El hombre sin oreja,
o de cómo nuestra curiosidad jamás será saciada
Israel González
En el puerto de Norvège, un anciano asiste todas las noches a una cantina. Su presencia pasaría desapercibida a no ser porque le falta una oreja.
Curiosos como somos los seres humanos, todos quieren saber cómo fue que perdió la oreja.
Durante seis años el hombre cuenta, cada noche, para saciar el voraz interés ajeno, una historia diferente: tenía 9 años y, en el circo, el hombre látigo en vez de atinarle al cigarrillo le voló la oreja; a los 27 años, su esposa celosa se la arrancó de una mordida; la perdió en una apuesta en el puerto de Java; la vendió a un multimillonario que le faltaba una; un oso se la arrancó en el norte de Canadá; abrasado de fiebre en un barco de pesca una rata se la devoró; fue mutilado por piratas sanguinarios; una mujer demente la cocinó en caldo…

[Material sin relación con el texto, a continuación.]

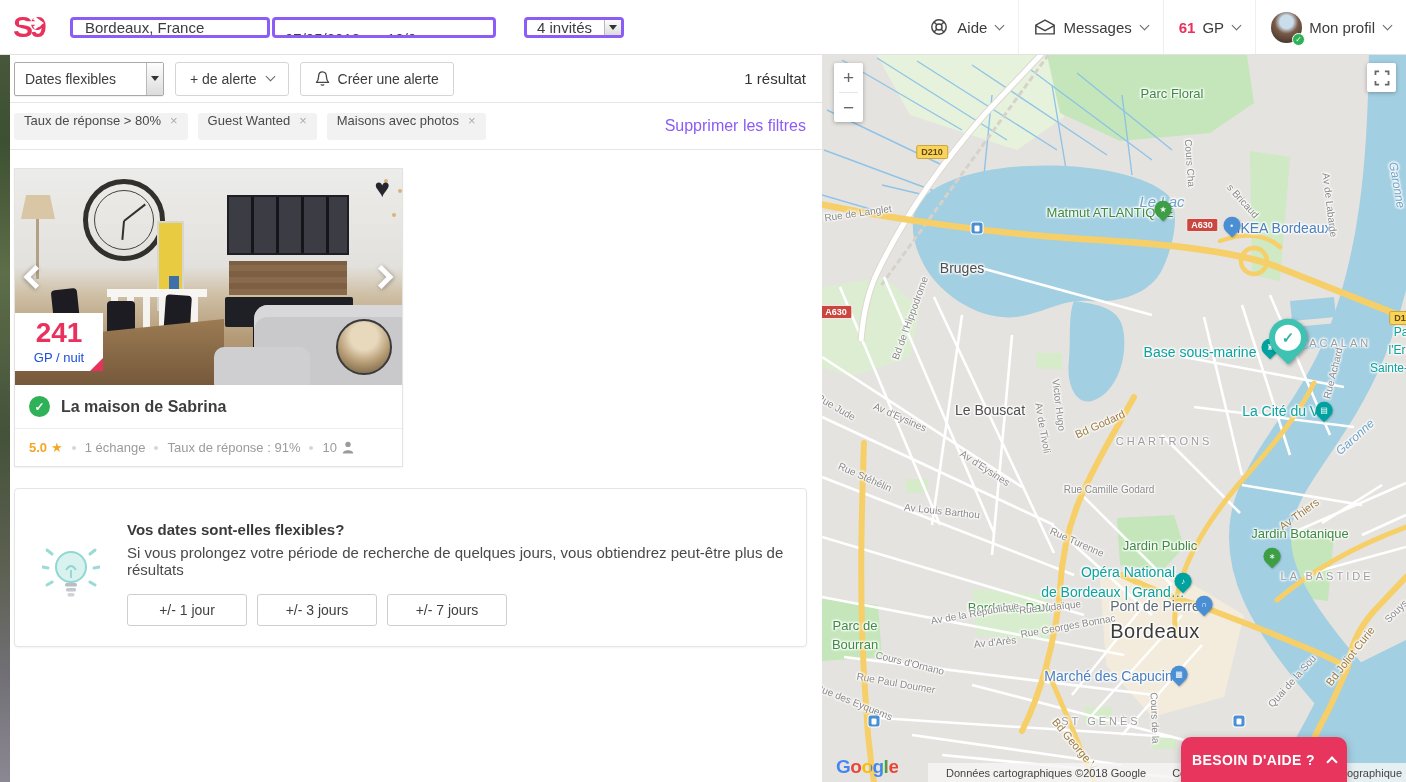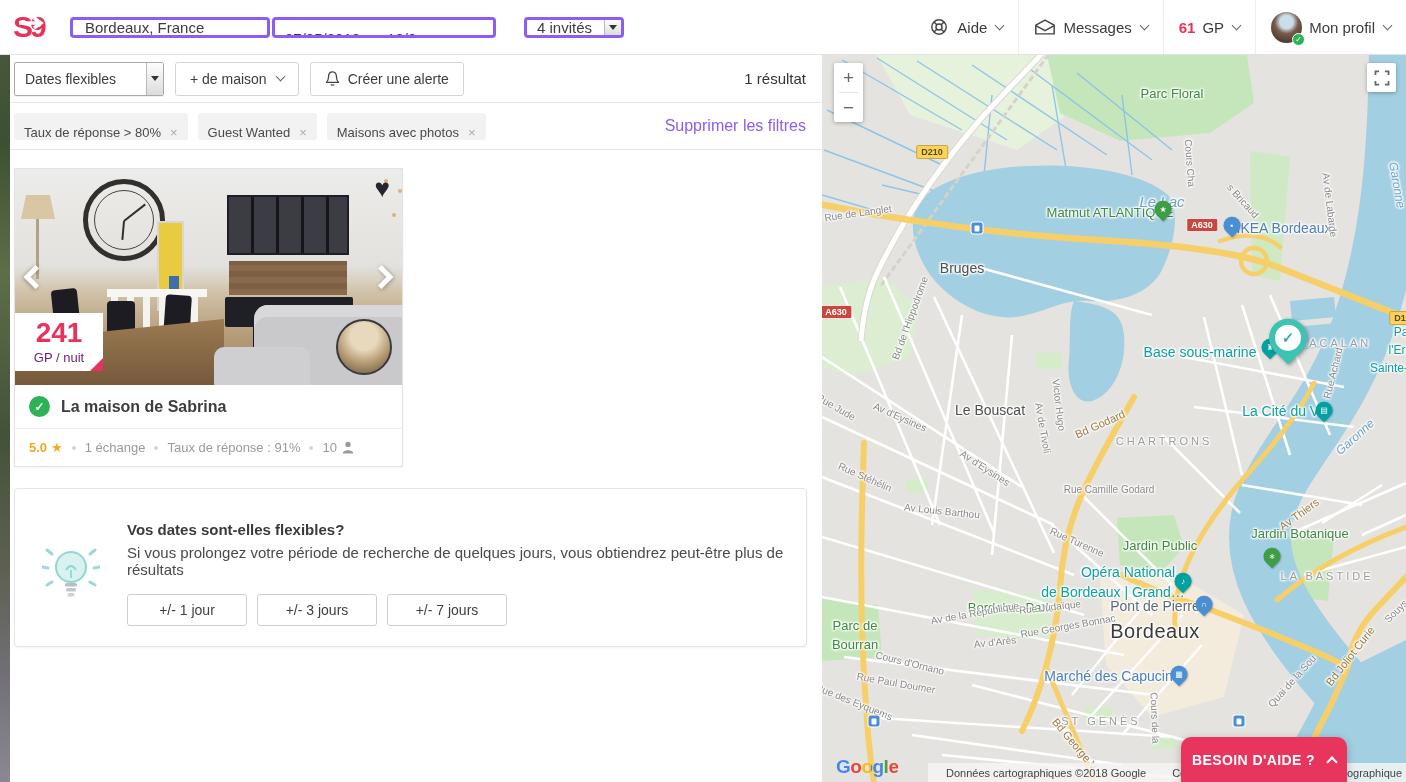--- a/index.html
+++ b/index.html
@@ -208,7 +208,7 @@
             </span>
         </div>
         <button class="btn">
-          <span>+ de maison</span>
+          <span>+ de alerte</span>
             <i class="chev"></i>
         </button>
         <button class="btn">

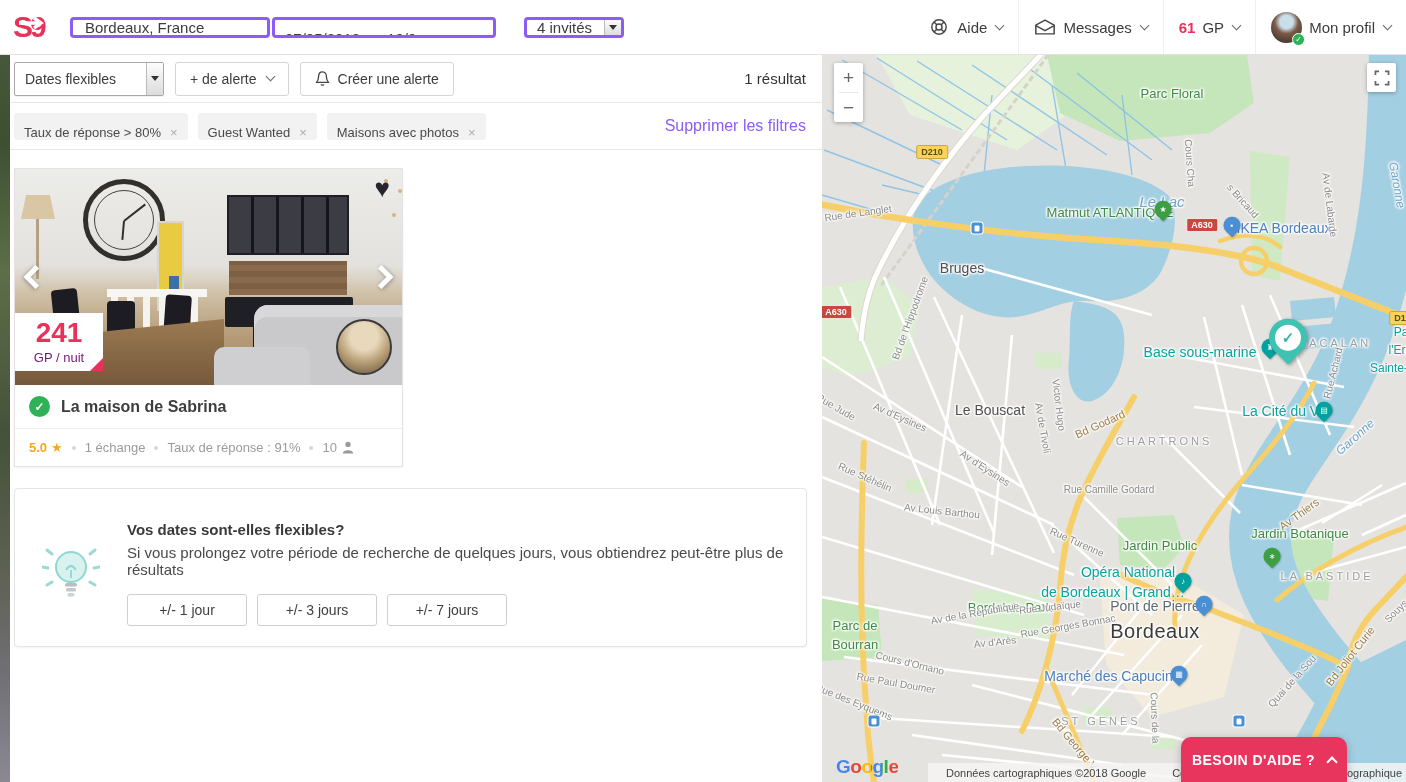--- a/index.html
+++ b/index.html
@@ -41,7 +41,7 @@
   .btn{height:34px;border:1px solid #d5d5d5;border-radius:3px;background:#fff;display:flex;align-items:center;gap:8px;padding:0 14px;font-size:14px;color:#3c3c3c;cursor:pointer}
   .result-count{margin-left:auto;font-size:15px;color:#333}
   .chips-row{height:47px;display:flex;align-items:center;gap:10px;padding:0 16px 0 4px;border-bottom:1px solid #e6e6e6}
-  .chip{height:27px;background:#f2f2f2;border-radius:3px;display:flex;align-items:flex-end;gap:9px;padding:0 10px;font-size:13px;color:#4a4a4a;cursor:pointer}
+  .chip{height:27px;background:#f2f2f2;border-radius:3px;display:flex;align-items:flex-start;gap:9px;padding:0 10px;font-size:13px;color:#4a4a4a;cursor:pointer}
   .chip .x{color:#adadad;font-size:13px;cursor:pointer}
   .clear-filters{margin-left:auto;font-size:16px;color:#8b5cf6;cursor:pointer}
 

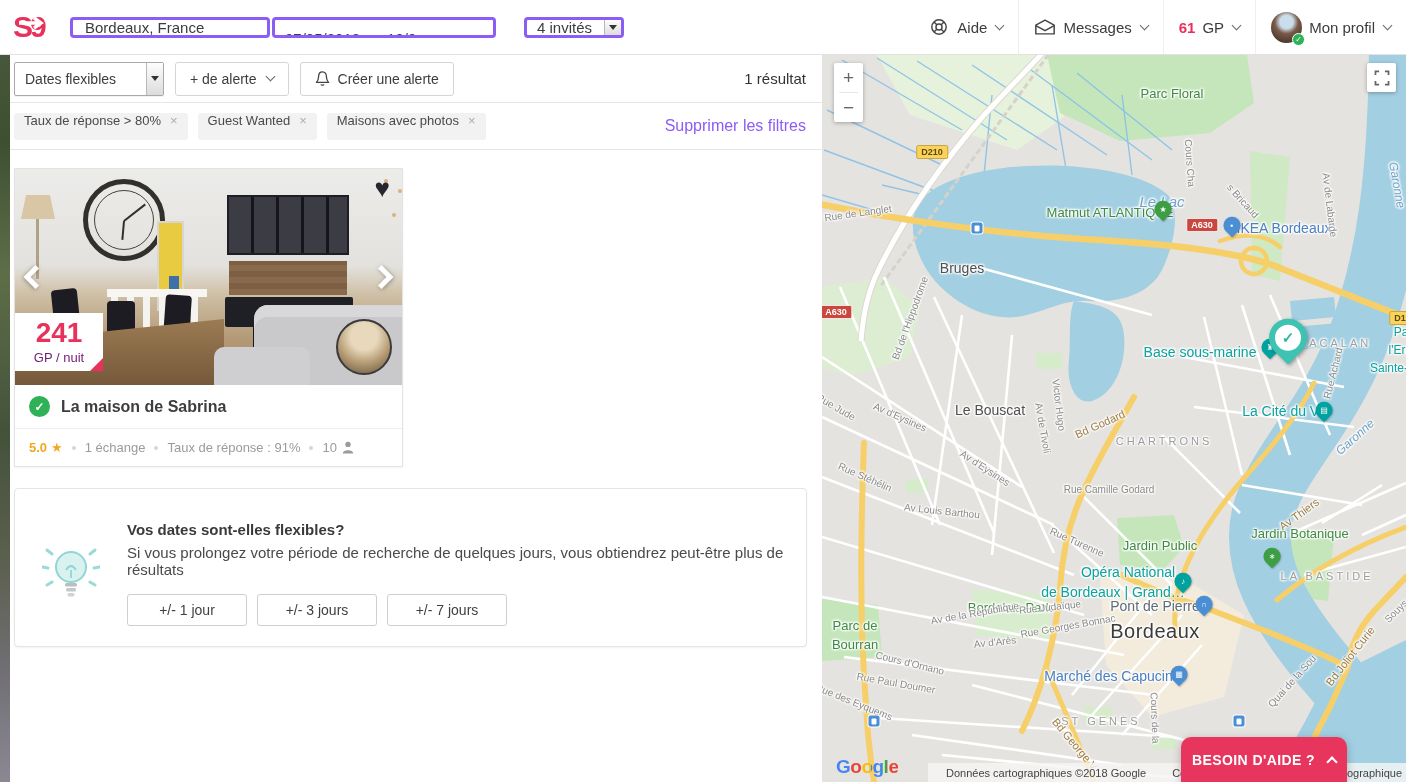--- a/index.html
+++ b/index.html
@@ -75,7 +75,7 @@
   .price{position:absolute;left:0;bottom:14px;width:88px;height:58px;background:#fff;display:flex;flex-direction:column;align-items:center;justify-content:center;z-index:3}
   .price:after{content:"";position:absolute;right:0;bottom:0;border-bottom:13px solid #e8315b;border-left:13px solid transparent}
   .price .val{color:#e8315b;font-size:28px;font-weight:bold;line-height:1}
-  .price .unit{color:#701a75;font-size:13px;margin-top:3px}
+  .price .unit{color:#1d4ed8;font-size:13px;margin-top:3px}
   .ph-av{position:absolute;right:10px;bottom:10px;width:56px;height:56px;border-radius:50%;border:2px solid #3a3a3a;background:radial-gradient(circle at 50% 30%,#e8d9bd 0 30%,#b49a72 60%,#5e4f3c 100%);z-index:3;cursor:pointer}
   .card-title{display:flex;align-items:center;gap:11px;height:44px;padding:0 14px;border-bottom:1px solid #eee}
   .vcheck{width:21px;height:21px;border-radius:50%;background:#2eb157;color:#fff;font-size:12px;font-weight:bold;display:flex;align-items:center;justify-content:center;flex:none}

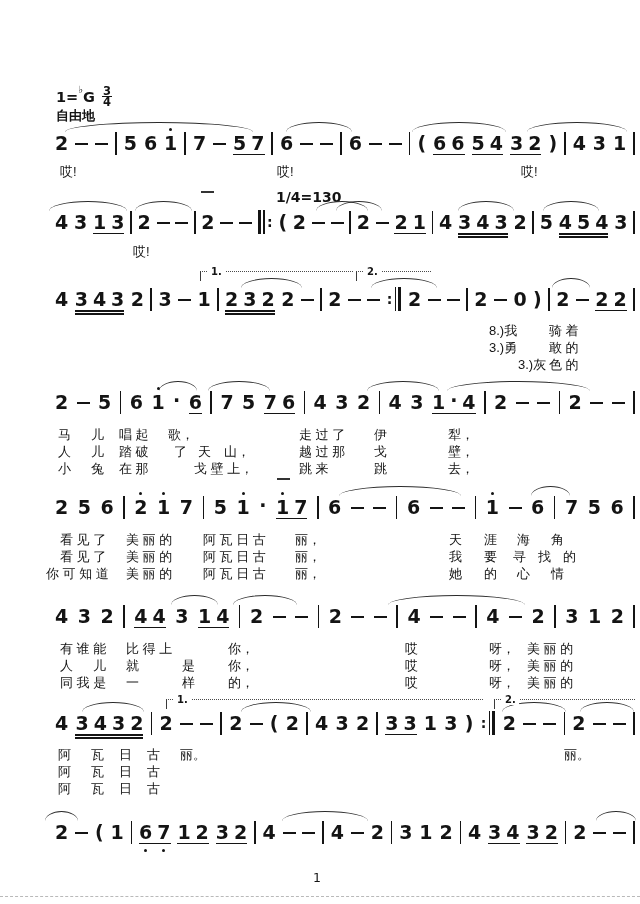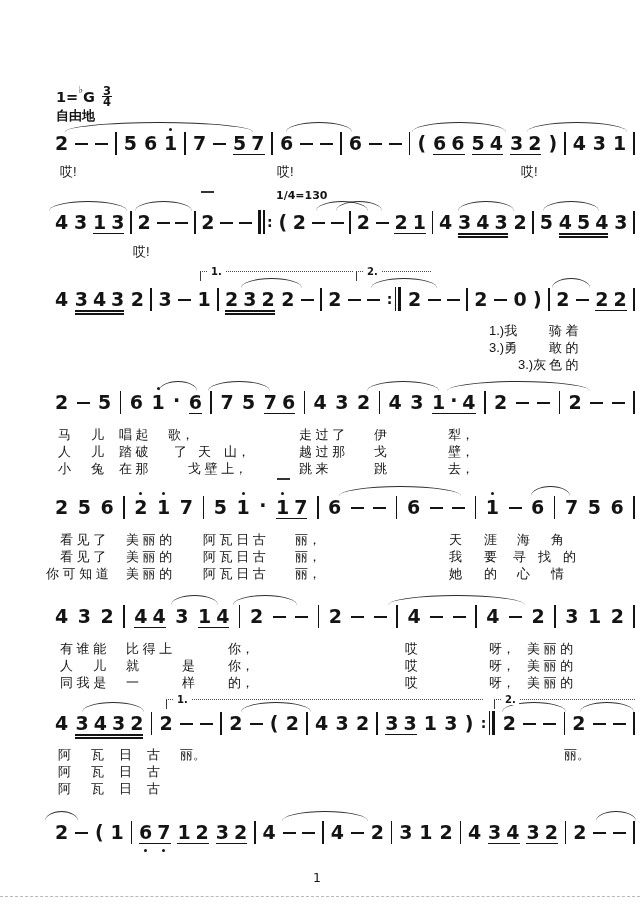--- a/index.html
+++ b/index.html
@@ -17,7 +17,7 @@
   .meter .mt{border-bottom:1px solid #141414;padding:0 1px}
   #expression{position:absolute;left:56px;top:107px;font-size:13px;font-weight:bold}
   #credits{position:absolute;right:46px;top:77px;text-align:right;font-size:12.5px;line-height:14.5px}
-  #tempo{position:absolute;font-size:11px;font-weight:bold;font-family:"DejaVu Sans",sans-serif}
+  #tempo{position:absolute;font-size:14px;font-weight:bold;font-family:"DejaVu Sans",sans-serif}
   .music-line{position:absolute;left:55px;width:580px;height:26px;display:flex;
               justify-content:space-between;align-items:flex-start}
   .note{position:relative;font-family:"DejaVu Sans",sans-serif;font-weight:bold;

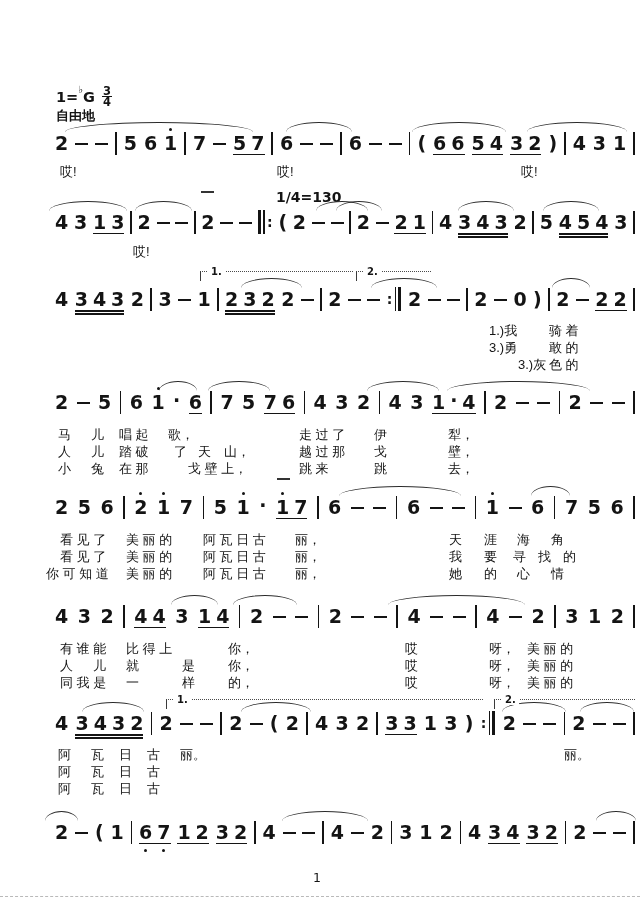--- a/index.html
+++ b/index.html
@@ -223,7 +223,7 @@
       <div class="volta" style="left: 356px; top: 271px; width: 74px;">
         <span>2.</span>
       </div>
-      <div class="lyric" style="left: 489px; top: 322px;">1.)我</div>
+      <div class="lyric" style="left: 489px; top: 322px;">8.)我</div>
       <div class="lyric" style="left: 549px; top: 322px;">骑 着</div>
       <div class="lyric" style="left: 489px; top: 339px;">3.)勇</div>
       <div class="lyric" style="left: 549px; top: 339px;">敢 的</div>

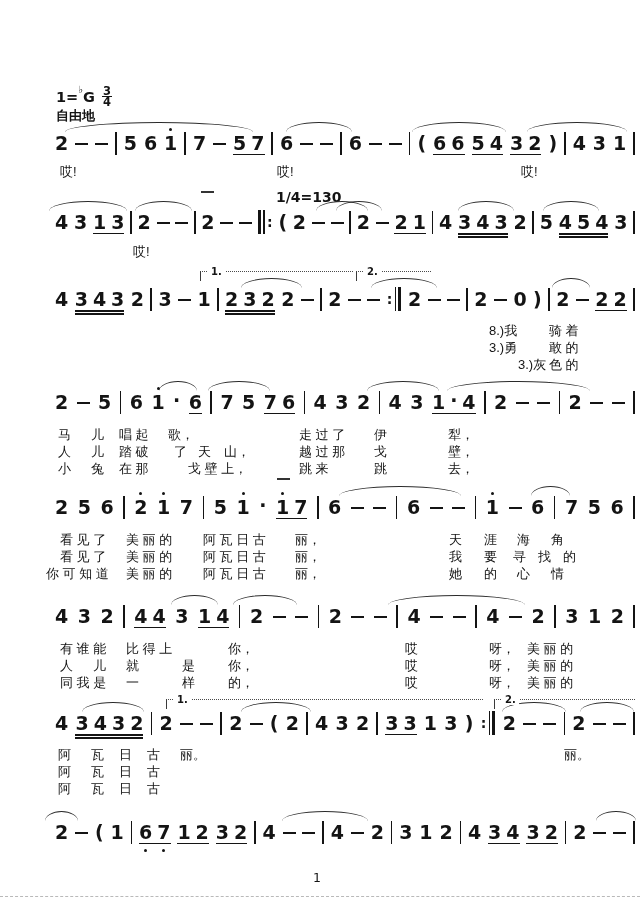--- a/index.html
+++ b/index.html
@@ -292,7 +292,7 @@
       <div class="lyric" style="left: 58px; top: 460px;">小</div>
       <div class="lyric" style="left: 91px; top: 460px;">兔</div>
       <div class="lyric" style="left: 119px; top: 460px;">在 那</div>
-      <div class="lyric" style="left: 188px; top: 460px;">戈 壁 上，</div>
+      <div class="lyric" style="left: 194px; top: 460px;">戈 壁 上，</div>
       <div class="lyric" style="left: 299px; top: 460px;">跳 来</div>
       <div class="lyric" style="left: 374px; top: 460px;">跳</div>
       <div class="lyric" style="left: 448px; top: 460px;">去，</div>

Una noche el anciano no vuelve, y su amigo, el dueño, va a buscarlo y lo encuentra moribundo: “Una noche, en la cantina, su silla permaneció vacía. El dueño del lugar se preocupó, y después de cerrar se encaminó a la casa del anciano, ubicada a unas cuantas cuadras. Lo encontró moribundo en su cama,
solo.”
Pero el amigo quiere llegar al fondo del asunto y, creyendo que a punto de morir el anciano será veraz, pregunta cuál es la historia verdadera…
Breve y sustancioso. Así es el relato “El hombre sin oreja” (Ciudad de México, Verdehalago infantil, 2005, 1ª. edición en español), de Jean-Claude Mourlevat, en versión castellana de Claudia Pacheco.